In addition, generators may be able to operate on oil for only 40 or 50 hours annually without triggering the Environmental Protection Agency’s new source review rules, he said.
In comparison, Graves said, a firm gas contract for $8 to $16 per dekatherm-day would cost $2.5 million to $5 million annually.
Firm Gas Option
PJM’s Mike Bryson, executive director of system operations, acknowledged fuel storage is a big challenge.
“It’s one of the reasons that coming up with a firm gas alternative may still be financially better off,” he told the summit audience of about 60 at the Philadelphia Sheraton Downtown hotel. “We want to talk to the gas industry and say, ‘We need to figure this out. You may not have the product now but we need to come up with a product.’ Dual-fuel is very expensive.”
Force majeure provisions
Even generators with firm gas transportation contracts may be exposed to nonperformance penalties under PJM’s proposal because pipelines generally limit their liability with force majeure provisions.
Bryson said force majeure is one of the most contentious issues surrounding PJM’s proposal.
“I don’t even know if we have one staff position on force majeure. We might actually have three. So we haven’t figured it out,” he said. “We’re listening to people [on] this. That’s a big issue that the board needs to decide on in a couple of weeks.” (See related story, Coalitions Make Their Cases to PJM Board.)
Scott Harvey of FTI Consulting said gas generators are unlikely to contract for firm delivery.
“Go back and look at what [the Federal Energy Regulatory Commission] did after the gas crisis in California where there were gas-fired generators that had firm contracts for gas. And when FERC was looking for money to cushion the shock on the California ratepayers they took that money out of those contracts,” Harvey said. “No CEO in their right mind should ever sign a firm gas contract if they’re a merchant generator.”
Harvey said a cheaper alternative might be to offer industrial customers incentives to release their gas in a one-in-24-year weather event such as January’s polar vortex.
“How about once in 24 years we shut down 40 industrial plants for two days and make all that gas available? How does the economics of that lost production compare to the cost of building 12 new gas pipelines?” he asked. “There’s a lot of flexibility if you allow the market to work.”
Insurance, Warranties
Officials said neither turbine manufacturers’ warranties nor insurance offers enough coverage to protect generation owners from nonperformance penalties.

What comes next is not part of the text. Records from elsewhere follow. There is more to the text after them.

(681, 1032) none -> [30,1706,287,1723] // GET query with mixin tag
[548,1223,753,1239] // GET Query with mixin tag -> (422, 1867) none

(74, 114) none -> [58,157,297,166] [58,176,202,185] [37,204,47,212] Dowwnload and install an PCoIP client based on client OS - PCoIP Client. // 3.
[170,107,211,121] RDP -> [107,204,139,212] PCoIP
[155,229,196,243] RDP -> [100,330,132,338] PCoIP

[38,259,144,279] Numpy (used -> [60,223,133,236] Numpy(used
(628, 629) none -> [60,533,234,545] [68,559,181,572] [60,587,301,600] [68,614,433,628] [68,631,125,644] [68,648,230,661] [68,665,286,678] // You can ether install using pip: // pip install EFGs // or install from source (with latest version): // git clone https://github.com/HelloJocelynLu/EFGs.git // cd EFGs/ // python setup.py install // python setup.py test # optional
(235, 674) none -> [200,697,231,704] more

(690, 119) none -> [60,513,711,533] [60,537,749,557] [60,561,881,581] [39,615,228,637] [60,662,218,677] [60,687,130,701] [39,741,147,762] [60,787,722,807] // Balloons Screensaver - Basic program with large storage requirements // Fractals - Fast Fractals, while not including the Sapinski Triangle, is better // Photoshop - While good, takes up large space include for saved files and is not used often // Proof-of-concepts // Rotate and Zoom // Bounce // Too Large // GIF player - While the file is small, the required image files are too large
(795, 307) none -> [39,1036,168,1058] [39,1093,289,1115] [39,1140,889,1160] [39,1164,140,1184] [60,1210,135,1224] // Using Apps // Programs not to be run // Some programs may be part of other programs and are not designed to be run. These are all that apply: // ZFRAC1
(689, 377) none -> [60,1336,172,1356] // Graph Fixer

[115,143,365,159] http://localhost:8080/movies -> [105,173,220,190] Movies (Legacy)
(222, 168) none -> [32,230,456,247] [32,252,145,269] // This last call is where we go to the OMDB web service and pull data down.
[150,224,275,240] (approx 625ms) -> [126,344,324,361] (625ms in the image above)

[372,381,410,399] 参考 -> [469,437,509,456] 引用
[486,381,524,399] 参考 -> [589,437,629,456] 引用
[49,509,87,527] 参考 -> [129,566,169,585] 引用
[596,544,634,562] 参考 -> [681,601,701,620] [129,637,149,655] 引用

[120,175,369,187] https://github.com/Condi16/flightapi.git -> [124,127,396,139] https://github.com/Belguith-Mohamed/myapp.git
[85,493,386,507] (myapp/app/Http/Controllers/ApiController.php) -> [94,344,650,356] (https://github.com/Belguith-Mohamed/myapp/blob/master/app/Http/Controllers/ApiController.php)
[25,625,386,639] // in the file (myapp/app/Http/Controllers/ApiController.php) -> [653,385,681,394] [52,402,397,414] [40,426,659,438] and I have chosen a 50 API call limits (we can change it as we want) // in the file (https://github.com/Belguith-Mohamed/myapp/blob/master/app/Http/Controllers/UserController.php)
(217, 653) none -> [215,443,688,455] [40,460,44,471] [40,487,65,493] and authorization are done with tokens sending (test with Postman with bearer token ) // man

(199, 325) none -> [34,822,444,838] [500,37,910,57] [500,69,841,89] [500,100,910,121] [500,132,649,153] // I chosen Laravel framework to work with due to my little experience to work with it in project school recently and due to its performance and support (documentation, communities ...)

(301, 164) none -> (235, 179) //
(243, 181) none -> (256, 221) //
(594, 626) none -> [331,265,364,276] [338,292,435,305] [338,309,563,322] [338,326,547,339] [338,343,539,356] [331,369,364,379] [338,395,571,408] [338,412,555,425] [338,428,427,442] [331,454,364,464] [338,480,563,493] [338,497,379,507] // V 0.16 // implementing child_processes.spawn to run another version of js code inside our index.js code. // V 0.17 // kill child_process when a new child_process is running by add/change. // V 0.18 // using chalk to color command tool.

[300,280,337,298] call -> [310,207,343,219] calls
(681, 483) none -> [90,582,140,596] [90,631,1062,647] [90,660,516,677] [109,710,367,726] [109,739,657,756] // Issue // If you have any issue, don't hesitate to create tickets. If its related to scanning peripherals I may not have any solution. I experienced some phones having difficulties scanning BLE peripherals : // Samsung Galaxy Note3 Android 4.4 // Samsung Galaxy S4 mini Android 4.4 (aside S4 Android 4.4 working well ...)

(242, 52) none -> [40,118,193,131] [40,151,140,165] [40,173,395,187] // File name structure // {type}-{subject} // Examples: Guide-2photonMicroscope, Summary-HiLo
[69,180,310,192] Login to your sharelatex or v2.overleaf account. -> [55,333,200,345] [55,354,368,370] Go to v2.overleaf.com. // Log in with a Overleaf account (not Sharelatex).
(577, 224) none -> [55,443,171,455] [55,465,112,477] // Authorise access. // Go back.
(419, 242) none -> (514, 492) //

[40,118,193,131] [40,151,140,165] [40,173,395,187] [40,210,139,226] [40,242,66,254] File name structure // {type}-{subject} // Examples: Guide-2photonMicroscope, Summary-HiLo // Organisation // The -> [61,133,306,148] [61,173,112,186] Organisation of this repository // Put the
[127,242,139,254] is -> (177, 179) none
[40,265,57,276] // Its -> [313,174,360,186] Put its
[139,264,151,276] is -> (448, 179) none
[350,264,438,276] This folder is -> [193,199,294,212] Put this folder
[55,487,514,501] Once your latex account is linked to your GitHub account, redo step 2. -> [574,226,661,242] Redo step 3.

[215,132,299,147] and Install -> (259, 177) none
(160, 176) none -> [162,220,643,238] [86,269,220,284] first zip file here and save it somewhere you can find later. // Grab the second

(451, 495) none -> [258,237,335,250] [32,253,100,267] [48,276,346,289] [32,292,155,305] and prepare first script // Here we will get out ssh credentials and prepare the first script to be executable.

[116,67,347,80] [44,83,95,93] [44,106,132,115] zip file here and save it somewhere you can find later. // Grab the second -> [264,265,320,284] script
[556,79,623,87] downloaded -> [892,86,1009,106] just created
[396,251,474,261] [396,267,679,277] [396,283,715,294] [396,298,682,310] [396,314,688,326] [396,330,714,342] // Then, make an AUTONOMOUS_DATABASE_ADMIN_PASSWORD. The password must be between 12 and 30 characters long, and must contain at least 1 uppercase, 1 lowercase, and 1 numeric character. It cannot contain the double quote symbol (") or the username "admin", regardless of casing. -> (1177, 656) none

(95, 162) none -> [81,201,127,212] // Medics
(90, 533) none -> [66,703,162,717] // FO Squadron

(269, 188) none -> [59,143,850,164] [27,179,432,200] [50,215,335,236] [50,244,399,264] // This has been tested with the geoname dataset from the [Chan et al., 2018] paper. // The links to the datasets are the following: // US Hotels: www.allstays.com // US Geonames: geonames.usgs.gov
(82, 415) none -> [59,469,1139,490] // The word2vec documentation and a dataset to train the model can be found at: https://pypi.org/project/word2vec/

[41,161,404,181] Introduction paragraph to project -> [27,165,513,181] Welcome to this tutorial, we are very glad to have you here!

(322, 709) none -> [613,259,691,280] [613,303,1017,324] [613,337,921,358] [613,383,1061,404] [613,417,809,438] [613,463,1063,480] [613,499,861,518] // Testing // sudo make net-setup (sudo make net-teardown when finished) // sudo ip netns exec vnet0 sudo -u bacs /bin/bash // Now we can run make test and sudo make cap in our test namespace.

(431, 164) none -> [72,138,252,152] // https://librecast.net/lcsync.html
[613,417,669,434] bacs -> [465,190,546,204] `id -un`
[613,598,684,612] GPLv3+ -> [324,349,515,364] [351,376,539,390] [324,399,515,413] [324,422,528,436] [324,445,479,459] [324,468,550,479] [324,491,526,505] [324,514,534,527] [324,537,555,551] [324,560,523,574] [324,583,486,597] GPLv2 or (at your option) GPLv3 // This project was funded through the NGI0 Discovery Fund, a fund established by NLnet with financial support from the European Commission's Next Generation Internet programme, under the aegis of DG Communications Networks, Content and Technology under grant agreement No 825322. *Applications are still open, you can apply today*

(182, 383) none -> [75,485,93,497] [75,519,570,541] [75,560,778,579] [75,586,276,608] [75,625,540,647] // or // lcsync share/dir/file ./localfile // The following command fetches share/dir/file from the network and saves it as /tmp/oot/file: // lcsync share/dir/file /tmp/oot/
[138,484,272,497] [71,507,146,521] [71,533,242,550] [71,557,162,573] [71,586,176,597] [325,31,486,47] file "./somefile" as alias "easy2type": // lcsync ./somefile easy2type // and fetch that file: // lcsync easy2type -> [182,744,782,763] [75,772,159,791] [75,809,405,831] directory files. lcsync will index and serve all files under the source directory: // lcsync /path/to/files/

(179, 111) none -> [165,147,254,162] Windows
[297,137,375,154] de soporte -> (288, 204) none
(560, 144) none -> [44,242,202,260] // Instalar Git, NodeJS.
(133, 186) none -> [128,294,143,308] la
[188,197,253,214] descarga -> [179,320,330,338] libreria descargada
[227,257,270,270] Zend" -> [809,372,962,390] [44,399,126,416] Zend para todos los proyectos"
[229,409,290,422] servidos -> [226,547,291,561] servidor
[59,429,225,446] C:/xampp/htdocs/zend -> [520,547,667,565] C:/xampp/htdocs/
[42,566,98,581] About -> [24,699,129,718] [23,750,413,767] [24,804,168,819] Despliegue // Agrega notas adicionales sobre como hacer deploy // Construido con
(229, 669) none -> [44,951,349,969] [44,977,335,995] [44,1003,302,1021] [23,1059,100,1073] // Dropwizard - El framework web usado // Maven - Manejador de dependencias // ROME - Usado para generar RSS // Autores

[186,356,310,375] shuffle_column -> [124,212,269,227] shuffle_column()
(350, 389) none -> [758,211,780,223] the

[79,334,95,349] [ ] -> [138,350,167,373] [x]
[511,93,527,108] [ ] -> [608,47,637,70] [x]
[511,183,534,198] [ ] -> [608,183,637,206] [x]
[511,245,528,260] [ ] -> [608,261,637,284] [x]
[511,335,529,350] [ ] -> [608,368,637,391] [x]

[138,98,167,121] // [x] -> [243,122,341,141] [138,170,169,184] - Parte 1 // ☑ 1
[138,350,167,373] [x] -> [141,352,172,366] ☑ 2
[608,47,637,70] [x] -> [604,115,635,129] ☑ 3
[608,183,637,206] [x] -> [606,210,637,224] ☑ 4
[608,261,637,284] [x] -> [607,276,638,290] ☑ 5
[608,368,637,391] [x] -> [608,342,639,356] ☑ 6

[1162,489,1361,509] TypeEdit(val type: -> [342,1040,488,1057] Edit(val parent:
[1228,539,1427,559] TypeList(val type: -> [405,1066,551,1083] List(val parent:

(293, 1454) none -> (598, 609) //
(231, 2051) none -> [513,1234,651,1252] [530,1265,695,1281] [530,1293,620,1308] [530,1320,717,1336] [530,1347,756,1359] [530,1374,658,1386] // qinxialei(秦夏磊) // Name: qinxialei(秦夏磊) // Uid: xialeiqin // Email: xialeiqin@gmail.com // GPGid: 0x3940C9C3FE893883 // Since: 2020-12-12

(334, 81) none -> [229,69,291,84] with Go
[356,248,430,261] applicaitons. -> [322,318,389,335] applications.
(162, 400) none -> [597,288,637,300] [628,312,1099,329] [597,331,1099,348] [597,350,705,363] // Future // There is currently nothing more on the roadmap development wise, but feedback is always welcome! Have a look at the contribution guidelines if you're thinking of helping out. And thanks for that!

Parsons said turbine manufacturers offer some warranty coverage for unplanned events. “So I think there is an appetite for some of that. In general it gets to be: ‘Do the OEMS want to be an insurer?’ As of yet, fully, I think the answer has been ‘no.’”
Normal business interruption insurance comes with 30- or 60-day financial deductibles, said Jason Kahan, vice president with Energy Investors Funds of New York.
“I don’t think you’re going to be able to find an insurance product that’s going to [protect] you” if your plant is out of service for one or two peak days in winter or summer, he said. “What’s that number for a large combined-cycle facility? $100 million? I don’t think [coverage] exists and without a doubt the insurance market isn’t deep enough now.”
“With these complex types of products and these kinds of numbers, you’re buying a right to litigate. That’s what you’re buying,” said attorney John J. McAleese III, of McCarter & English in Philadelphia. “You’re not actually buying insurance. They’re in the premium-collection business. It pays for them to litigate before they pay” large claims.
Kahan said PJM’s rules will make financing new generation more complicated and expensive.
“Banks are going to require either higher interest rates or more equity as part of the overall capital structure. It’s going to further drive capacity prices up because if you want to build it you’re going to have a higher [rate of return] because of that risk premium.”
Overreaction?
Some summit speakers said PJM’s proposal is an unnecessarily expensive response to a very unusual weather event.
Graves called PJM’s proposal “a bit of a knee-jerk reaction,” saying he sees the locational value of Capacity Performance as similar to that for black start capacity.
He noted that gas-supply problems during January were limited to areas with insufficient pipeline capacity. Focusing on location-specific fuel-supply problems could improve reliability at a much lower cost, he said.
“There’s specific regions on the grid where black start generation is valuable and there are other locations where it provides no value. There are going to be specific places on the grid where [firm fuel] products are valuable and [others] where they aren’t. Six, eight months isn’t enough time to really understand the issue and plan for it.”
James Wilson, consultant to state consumer advocates, said PJM failed to exploit energy conservation measures that could have provided breathing room in January.
Wilson said PJM’s product will create “a private club with very strict eligibility and entrance requirements” and new market power problems that cannot be effectively mitigated.
“Sellers will have numerous reasons for not offering Capacity Performance, or only offering it including a lot of investment and risk in their offer. I really don’t think PJM or the Market Monitor is going to be in the position to go through and verify and critique and disagree with those reasons,” he said. “Only a small amount of Capacity Performance eligible — or potentially eligible capacity — really has to be withheld to [make] the Capacity Performance price very high.”
Wisconsin Energy and Integrys Energy Group told the Federal Energy Regulatory Commission last week that their merger would not result in excessive market power and higher rates in Michigan’s Upper Peninsula, as state officials have claimed.
In their Oct. 28 filing (EC14-126), the companies sought to counter claims by opponents, including Michigan Gov. Rick Snyder, that Wisconsin Energy’s $9.1 billion acquisition of Chicago’s Integrys would stifle competition.
Snyder and Michigan Attorney General Bill Schuette told FERC in an Oct. 17 protest that the companies failed to analyze the relevant geographic market in determining market power, noting that most of the utilities’ generation is in the Wisconsin and Upper Michigan System (WUMS). (See Michigan Gov.: Wisconsin Energy-Integrys Merger Could Stifle Competition.)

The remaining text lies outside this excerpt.